Background: Others may recall that OGS used to lag other servers in rankings. I think there was a page in SL on this, which showed that OGS was about two ranks tougher than KGS, for example (i.e., a 1k KGS would be about 3k OGS). I recall hearing that one purpose of G-2 was to bring us more into line with the other servers, I have heard people say that this has been achieved. More explicitly, the G-2 announcement speaks of wanting to overcome the problem of “slow-moving ratings” under the Elo system. This suggests that the issue of unstable or volatile ratings may just be a natural contrast to the former, slow-moving system.

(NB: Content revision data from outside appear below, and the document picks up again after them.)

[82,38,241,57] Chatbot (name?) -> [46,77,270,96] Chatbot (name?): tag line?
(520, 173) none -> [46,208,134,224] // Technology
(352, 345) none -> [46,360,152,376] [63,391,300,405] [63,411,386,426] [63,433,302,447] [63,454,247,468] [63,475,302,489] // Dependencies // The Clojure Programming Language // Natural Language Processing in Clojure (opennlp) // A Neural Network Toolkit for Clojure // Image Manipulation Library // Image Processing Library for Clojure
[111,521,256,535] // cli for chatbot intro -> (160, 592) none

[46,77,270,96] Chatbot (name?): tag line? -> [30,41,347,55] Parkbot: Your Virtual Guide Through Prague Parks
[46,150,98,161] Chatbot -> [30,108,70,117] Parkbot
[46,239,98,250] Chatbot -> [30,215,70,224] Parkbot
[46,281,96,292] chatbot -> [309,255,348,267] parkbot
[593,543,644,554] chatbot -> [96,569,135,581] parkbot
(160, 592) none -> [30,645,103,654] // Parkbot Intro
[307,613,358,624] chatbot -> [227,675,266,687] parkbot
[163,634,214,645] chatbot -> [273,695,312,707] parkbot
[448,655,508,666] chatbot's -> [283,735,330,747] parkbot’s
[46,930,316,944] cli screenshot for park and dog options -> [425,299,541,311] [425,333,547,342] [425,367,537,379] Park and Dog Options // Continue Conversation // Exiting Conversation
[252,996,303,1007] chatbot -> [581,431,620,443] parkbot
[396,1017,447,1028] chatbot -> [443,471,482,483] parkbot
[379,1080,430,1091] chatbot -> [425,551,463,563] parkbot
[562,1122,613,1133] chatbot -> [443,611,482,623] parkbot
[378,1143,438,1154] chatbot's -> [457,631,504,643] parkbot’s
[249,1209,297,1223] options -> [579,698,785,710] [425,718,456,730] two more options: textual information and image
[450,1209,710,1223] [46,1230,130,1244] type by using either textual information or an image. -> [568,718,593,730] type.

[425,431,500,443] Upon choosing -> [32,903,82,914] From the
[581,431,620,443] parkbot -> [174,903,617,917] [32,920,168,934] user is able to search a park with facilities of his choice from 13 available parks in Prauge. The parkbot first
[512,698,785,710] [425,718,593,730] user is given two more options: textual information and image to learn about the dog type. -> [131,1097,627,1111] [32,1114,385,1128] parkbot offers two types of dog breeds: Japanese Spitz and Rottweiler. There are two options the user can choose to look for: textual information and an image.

The heart of the issue seems to me to be how the batching and averaging of the ratings works (I alluded to this in my previous post). Now I may be completely misunderstanding this, because the G-2 announcement was very unclear about it–so if I am, please be kind. As I interpret the last paragraph of the G-2 announcement, one’s rating is an average of the “base” rating plus the “current” rating. The current rating is the most recent 10-15 games (later it says simply 15, and so will I for convenience), with each game tallied immediately. This leads to computing “your new ‘current’ rating by applying the results of those games to your base rating.” This is what I understand to mean an averaging of the current batch with the base batch. Furthermore, “Once 15 games [have] been played, the ‘current’ rating is finalized and the list is reset.” I understand this to mean that the current batch then become the new base while a new 15-game batch begins to accumulate. So, after a new user gets beyond the arbitrary 1500 initial base rating, the ratings consist of about 30 games: a 15-game base and a current batch that accumulates to 15 games, with each current batch becoming the new base when it is finalized. In short, the ratings roll over approximately 30 games, meaning that it will be very sensitive to one’s current strength.
Omitting games that are very old (when one is usually weaker) obviously increases the speed of ranking up. There can, however, certainly be disagreement about the proper size of the batches. Is 30 games the magic number? I have no idea.
Also, I think it is very important in this discussion to remember that there is a difference between the theory of the system and the implementation. Most of the discussion I’ve seen focuses on the theory, as if it were the source of problems, but the problems might just as well lie in the implementation (i.e., bugs). This distinction is true even if my entire understanding outlined above is wrong.
Finally, I am not arguing pro or con G-2. I do not know enough about this subject to make that evaluation. However, I do know linguistic ambiguity, which is one of the problems in understandng all this.